About the badge

The Nightingale Badge

Dame Alicia Lloyd Still, who was then matron of St Thomas’ Hospital, commissioned the ‘hospital badge’ in 1925 and it was first struck in the same year.

The design of the badge is taken from the white eight-pointed cross of the Knights Crusaders of St John of Jerusalem (now Venerable Order of St John of Jerusalem).  The ancient organisation was granted a Royal Charter by Queen Victoria in 1888 and is best known today for its work as the St John Ambulance.

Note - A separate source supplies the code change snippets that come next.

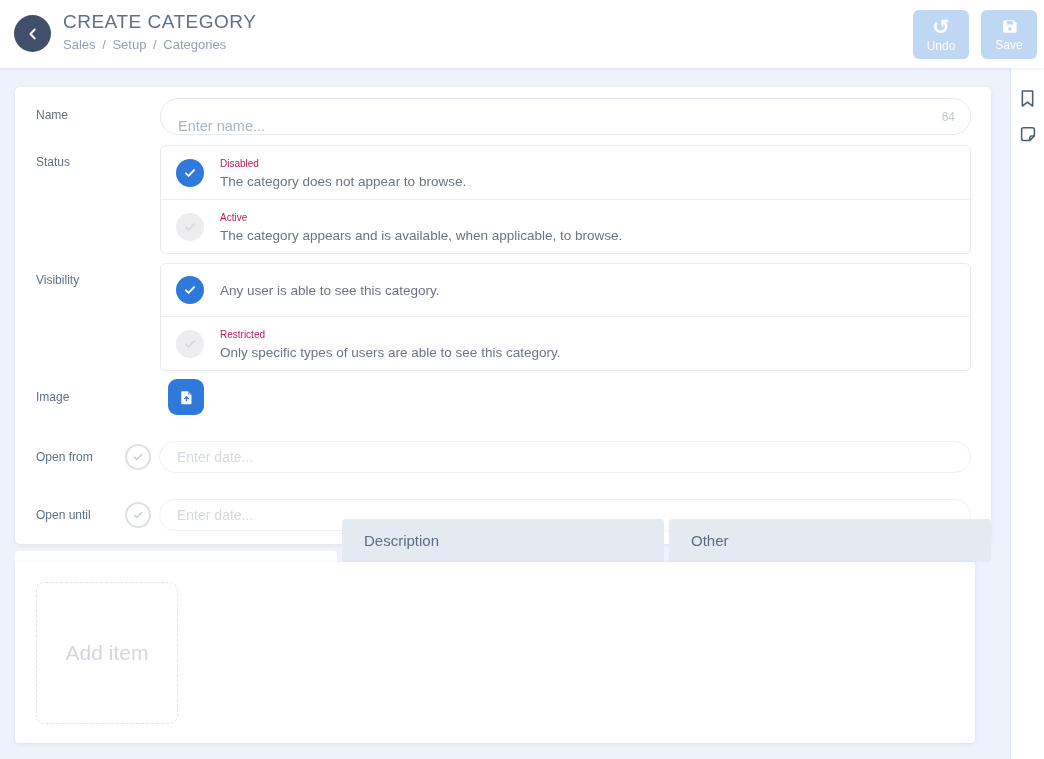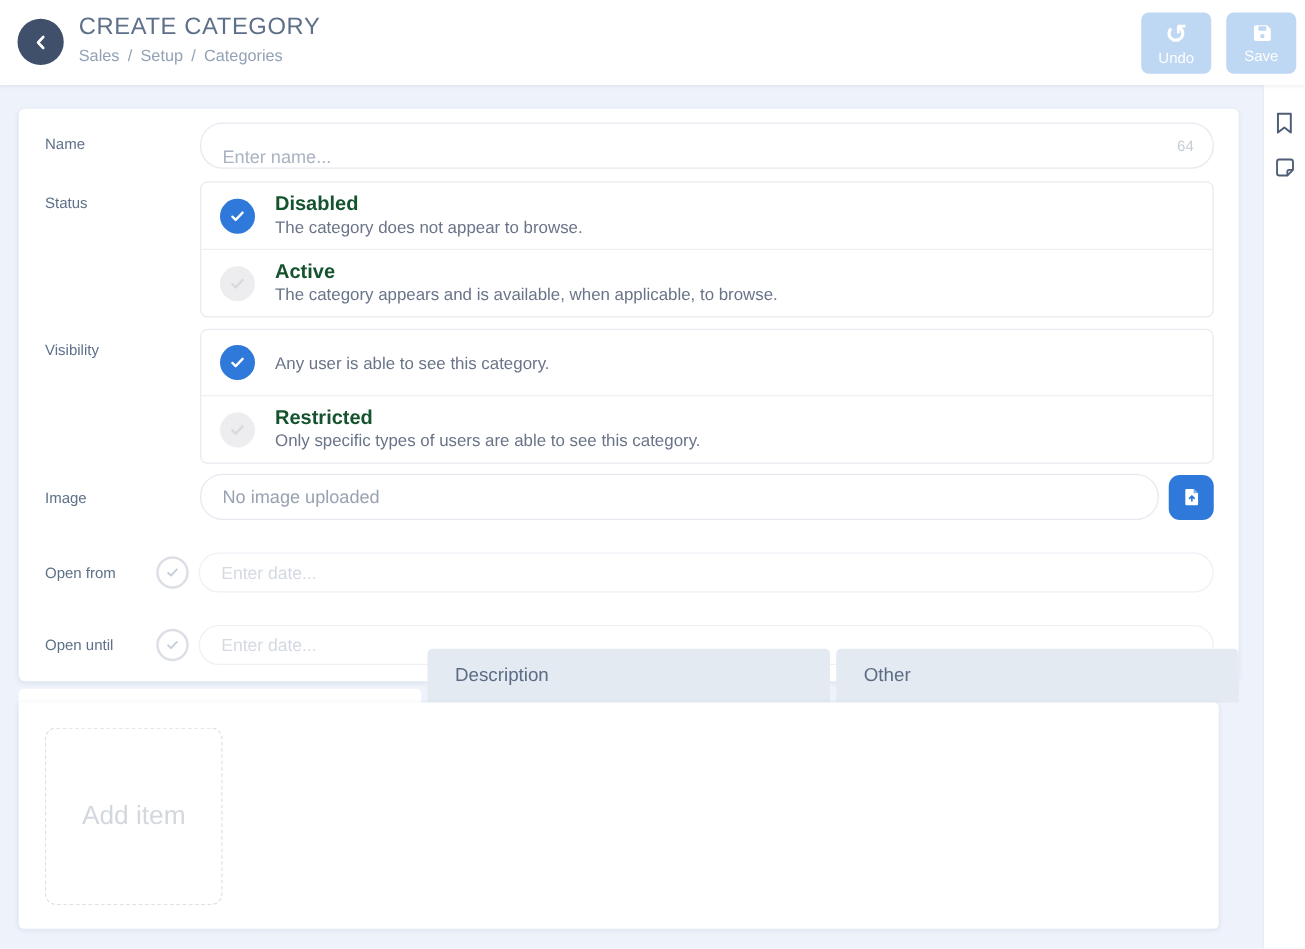--- a/index.html
+++ b/index.html
@@ -70,21 +70,21 @@
   
   .opt-group { flex:1; border:1px solid #e8eaef; border-radius:6px; background:#fff; overflow:hidden; }
   .opt { display:flex; align-items:center; gap:16px; padding:9px 15px; min-height:52px; cursor:pointer; }
   .opt + .opt { border-top:1px solid #edeff3; }
   .check-circle {
     width:28px; height:28px; border-radius:50%; flex-shrink:0;
     display:flex; align-items:center; justify-content:center;
   }
   .check-circle.checked   { background:#2e79d9; }
   .check-circle.unchecked { background:#ededf0; }
-  .opt-title { font-size:16px; font-weight:700; color:#14532d; line-height:17px; }
+  .opt-title { font-size:10px; font-weight:400; color:#be185d; line-height:17px; }
   .opt-desc  { font-size:13.5px; color:#6a7488; line-height:17px; margin-top:1px; }
 
   
   .display-input {
     flex:1; display:flex; align-items:center; height:37px;
     border:1px solid #e6e9ef; border-radius:18px; padding:0 17px;
     font-size:14.5px; color:#99a2b1;
   }
   .upload-btn {
     width:36px; height:36px; margin-left:8px; border-radius:9px; background:#2e79d9;
@@ -237,21 +237,20 @@
         <div>
           <div class="opt-title">Restricted</div>
           <div class="opt-desc">Only specific types of users are able to see this category.</div>
         </div>
       </div>
     </div>
   </div>
 
   <div class="frow mb11" style="align-items:center;">
     <div class="flabel" style="padding-top:0;">Image</div>
-    <div class="display-input">No image uploaded</div>
     <div class="upload-btn">
       <span style="line-height:0;">
         <svg width="17" height="17" viewBox="0 0 24 24">
           <path d="M6 3h8l5 5v12a1.4 1.4 0 0 1-1.4 1.4H6A1.4 1.4 0 0 1 4.6 20V4.4A1.4 1.4 0 0 1 6 3z" fill="#ffffff"></path>
           <path d="M14 3l5 5h-5z" fill="#7fb0e8"></path>
           <path d="M12 16.5v-5.2M9.4 13.6 12 11l2.6 2.6" fill="none" stroke="#2e79d9" stroke-width="1.9" stroke-linecap="round" stroke-linejoin="round"></path>
         </svg>
       </span>
     </div>
   </div>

The Cross has been linked with St Thomas’ Hospital and its traditions by the inclusion in its design of the Coat of Arms of the Hospital with is Tudor rose fleur de lys and shield with the sword of St Paul. The centre of the design portrays the head of Miss Nightingale in relief, and the words ‘Scola Sancti Thomas’ on the reverse is the owner’s name with the date of her certificate.

The blue reflects the colour of the ribbon on the Order of Merit which was awarded to Florence Nightingale in 1907. She was the first woman to be awarded this honour. The badge was awarded to nurses who qualified from the Nightingale Training School, St Thomas’ Hospital and who had also passed a hospital examination and served for a fixed period as a junior staff nurse, or ‘red belt’, within the hospital.

The Prayer of the Knights Crusaders for all who wear the white eight-pointed Cross is as follows:

‘Let us pray God, through Jesus Christ our Lord, that as we wear the sign of our redemption, so we may ever remember in our lives that its four arms symbolise the Christian virtues:  Prudence, Temperance, Justice and Fortitude; that its points represent the eight Beautitudes which spring from the practice of these virtues; and that its whiteness is the emblem of that purity of life required in those who fight for the defence of the Christian faith and live for the service of the poor and suffering.  Amen’

Many members of the Fellowship and other Nightingale nurses are proud to wear the Nightingale badge which is recognised world-wide as a symbol of nursing excellence. Badges continue to be worn with pride both at work and socially. The badge is no longer required to be returned to the Fellowship on the death of the recipient.